**Required work**. All lines from the one containing "[46,236,90,248] [Arxiv] ->" down to the one containing "[419,537,461,549] [code] ->", both ends included, are to be given again exactly; omit the rest of the listing below.

**Exercise material**.
-.-.-
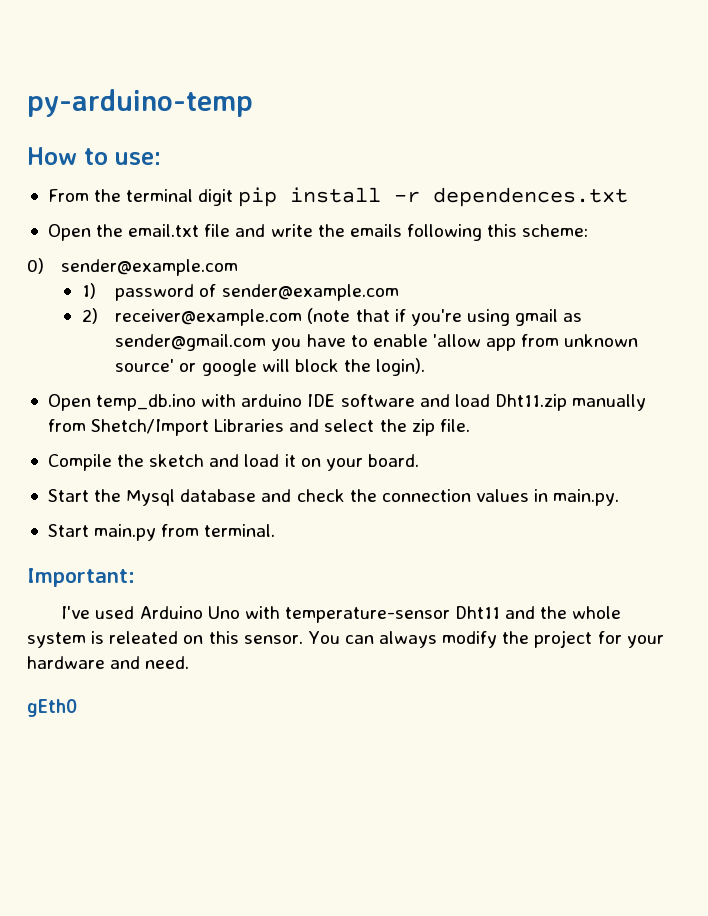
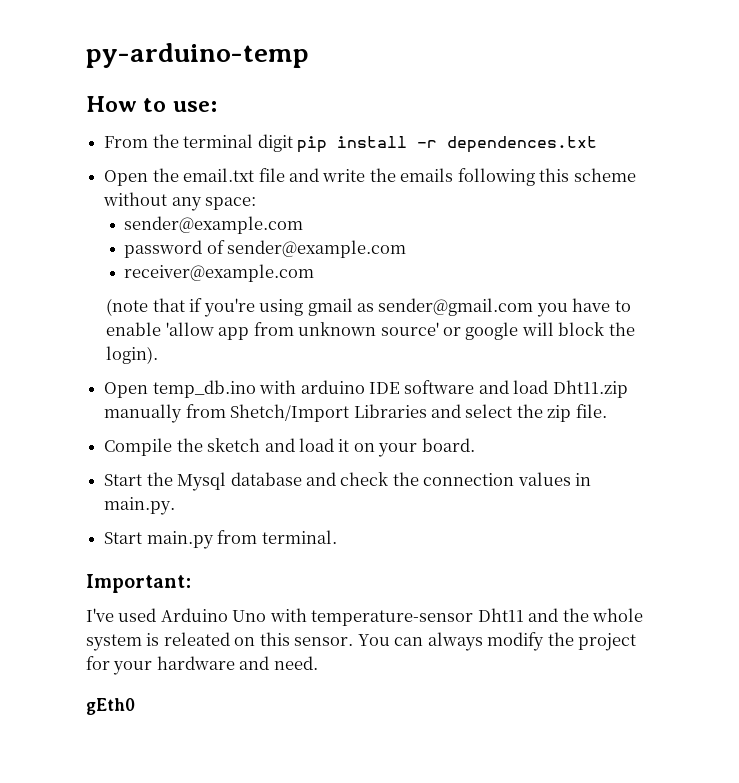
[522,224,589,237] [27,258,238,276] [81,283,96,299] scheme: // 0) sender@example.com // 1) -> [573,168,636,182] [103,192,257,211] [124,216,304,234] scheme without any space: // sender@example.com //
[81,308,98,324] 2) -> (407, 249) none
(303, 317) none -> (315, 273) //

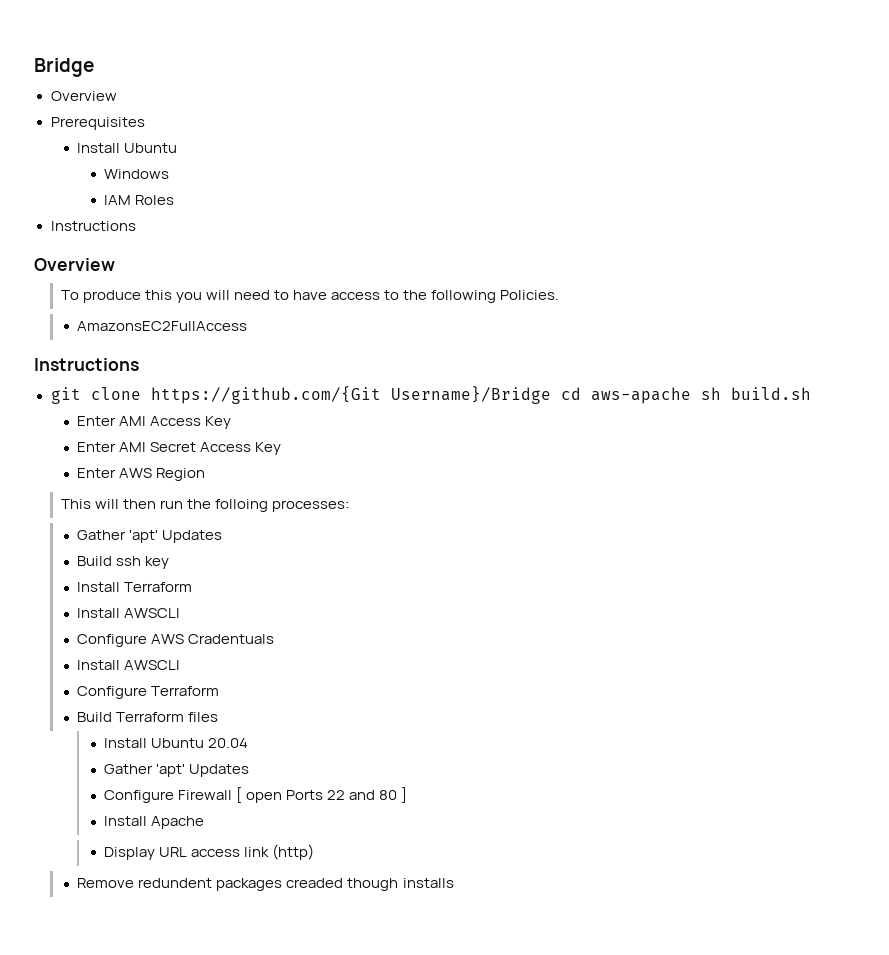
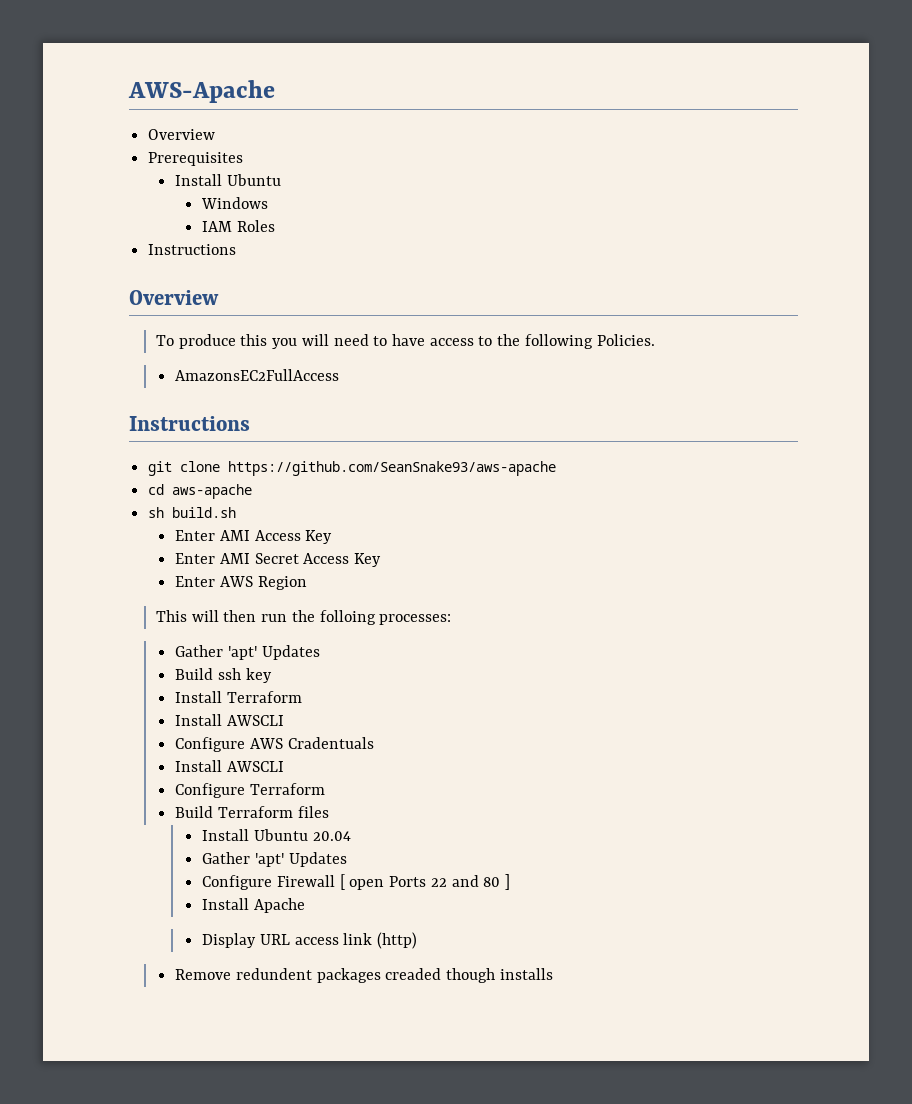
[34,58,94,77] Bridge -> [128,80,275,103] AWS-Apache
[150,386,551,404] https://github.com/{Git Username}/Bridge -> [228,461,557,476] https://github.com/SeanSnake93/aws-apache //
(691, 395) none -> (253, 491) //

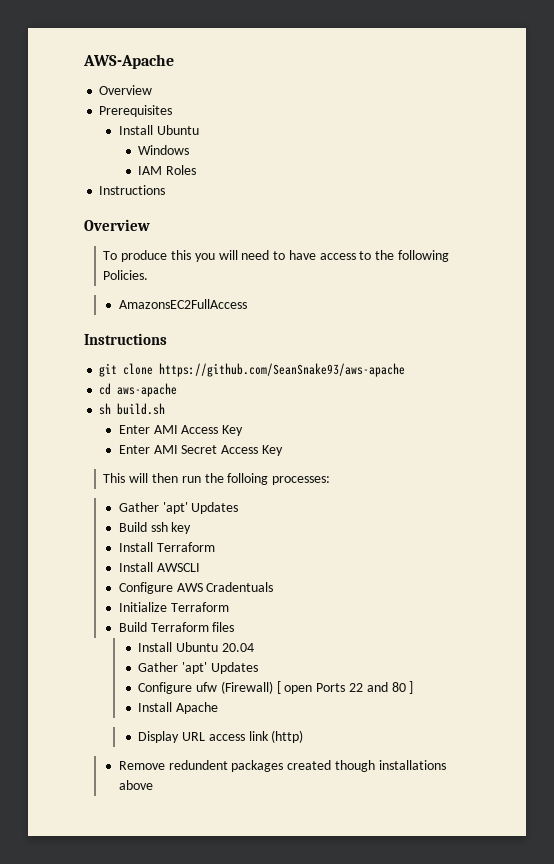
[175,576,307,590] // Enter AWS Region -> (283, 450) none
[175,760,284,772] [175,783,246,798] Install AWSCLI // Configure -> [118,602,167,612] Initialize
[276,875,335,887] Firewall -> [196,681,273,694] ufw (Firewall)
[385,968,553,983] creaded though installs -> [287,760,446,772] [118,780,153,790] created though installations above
-.-.-
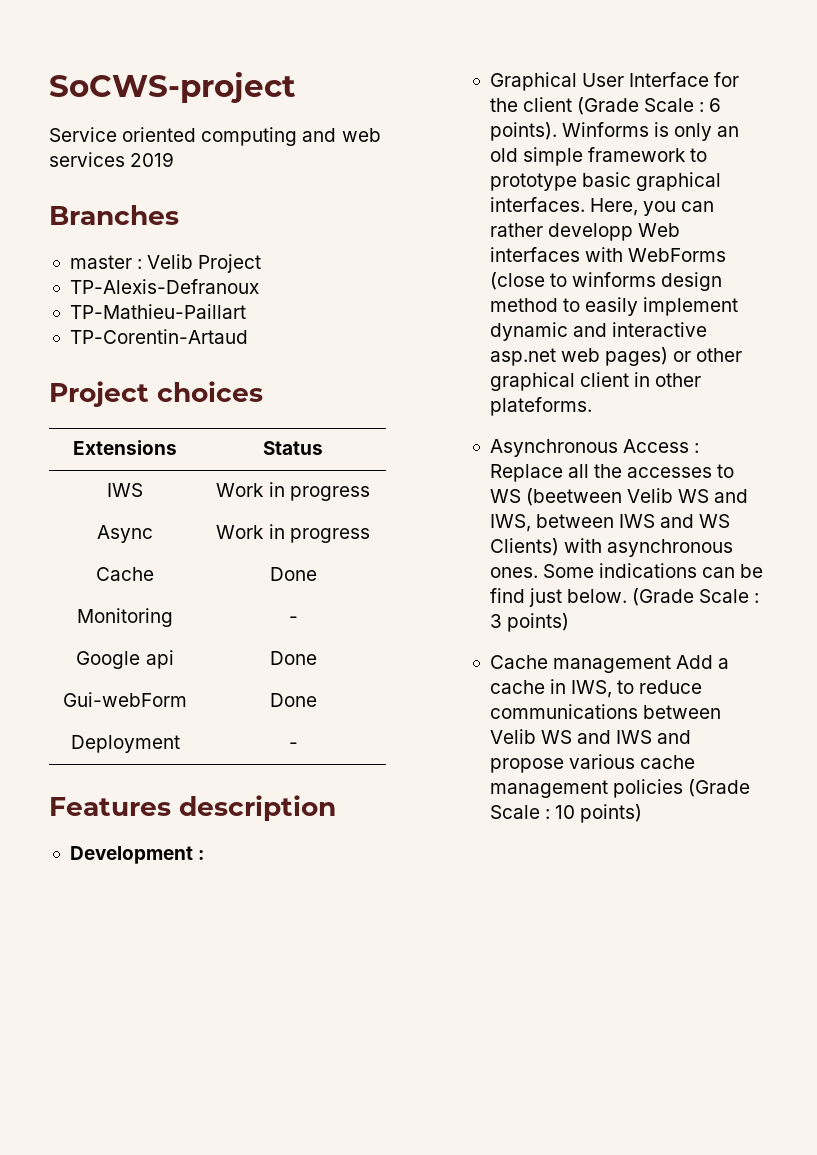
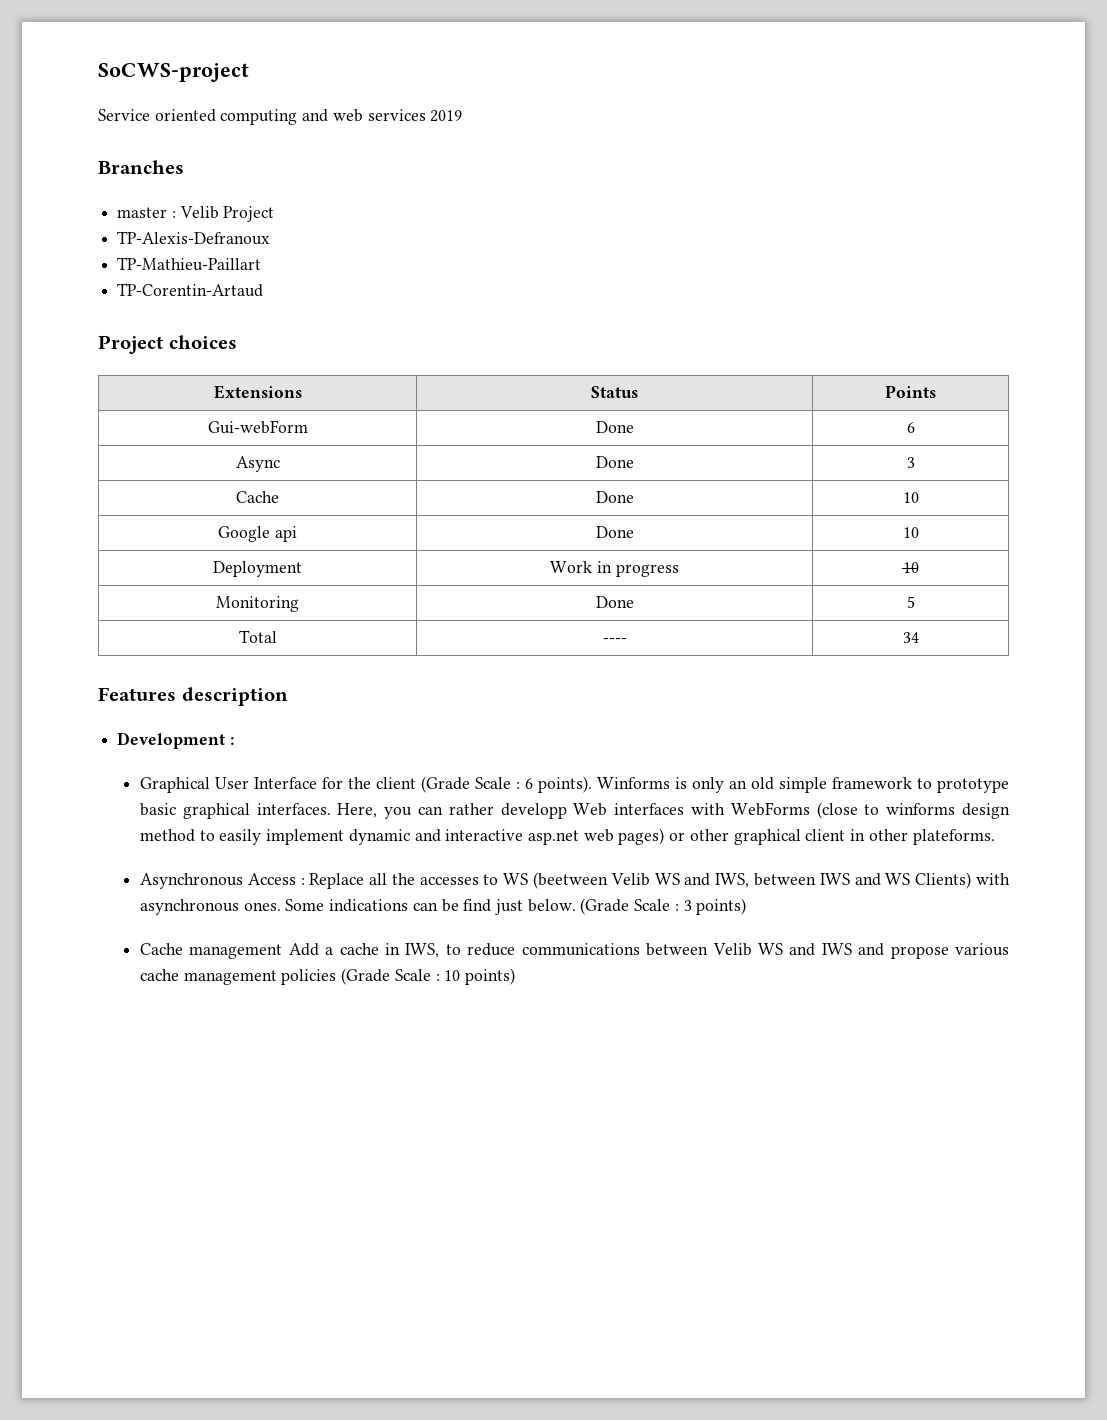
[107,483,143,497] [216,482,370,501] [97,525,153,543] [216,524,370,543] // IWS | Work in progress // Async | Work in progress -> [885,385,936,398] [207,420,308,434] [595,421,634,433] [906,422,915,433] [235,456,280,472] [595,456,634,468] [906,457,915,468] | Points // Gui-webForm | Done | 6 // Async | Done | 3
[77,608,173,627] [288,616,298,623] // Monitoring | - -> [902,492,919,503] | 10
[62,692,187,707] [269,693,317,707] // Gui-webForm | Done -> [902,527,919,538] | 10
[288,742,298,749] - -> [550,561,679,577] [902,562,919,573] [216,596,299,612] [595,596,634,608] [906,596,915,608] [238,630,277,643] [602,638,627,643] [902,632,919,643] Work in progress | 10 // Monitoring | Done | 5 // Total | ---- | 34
-.-.-
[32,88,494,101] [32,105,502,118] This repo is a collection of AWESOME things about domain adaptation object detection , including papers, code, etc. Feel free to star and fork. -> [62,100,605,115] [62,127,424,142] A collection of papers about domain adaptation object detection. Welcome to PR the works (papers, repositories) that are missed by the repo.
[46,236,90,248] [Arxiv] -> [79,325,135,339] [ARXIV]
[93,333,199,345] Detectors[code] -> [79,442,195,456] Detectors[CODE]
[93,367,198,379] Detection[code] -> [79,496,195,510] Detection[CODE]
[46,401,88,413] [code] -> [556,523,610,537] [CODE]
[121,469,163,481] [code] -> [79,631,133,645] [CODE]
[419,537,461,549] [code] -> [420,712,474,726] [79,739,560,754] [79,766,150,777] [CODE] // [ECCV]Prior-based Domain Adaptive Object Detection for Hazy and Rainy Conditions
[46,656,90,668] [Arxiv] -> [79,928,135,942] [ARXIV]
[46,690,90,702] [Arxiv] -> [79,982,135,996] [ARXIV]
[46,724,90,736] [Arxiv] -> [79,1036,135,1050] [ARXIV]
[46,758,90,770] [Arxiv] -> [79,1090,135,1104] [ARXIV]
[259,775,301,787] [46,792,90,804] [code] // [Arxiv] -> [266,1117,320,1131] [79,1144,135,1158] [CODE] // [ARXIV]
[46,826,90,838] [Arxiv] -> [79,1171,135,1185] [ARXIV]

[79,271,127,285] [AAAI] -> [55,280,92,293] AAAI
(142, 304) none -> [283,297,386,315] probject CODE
-.-.-
**Response to the task**.
[46,236,90,248] [Arxiv] -> [79,325,135,339] [ARXIV]
[93,333,199,345] Detectors[code] -> [79,442,195,456] Detectors[CODE]
[93,367,198,379] Detection[code] -> [79,496,195,510] Detection[CODE]
[46,401,88,413] [code] -> [556,523,610,537] [CODE]
[121,469,163,481] [code] -> [79,631,133,645] [CODE]
[419,537,461,549] [code] -> [420,712,474,726] [79,739,560,754] [79,766,150,777] [CODE] // [ECCV]Prior-based Domain Adaptive Object Detection for Hazy and Rainy Conditions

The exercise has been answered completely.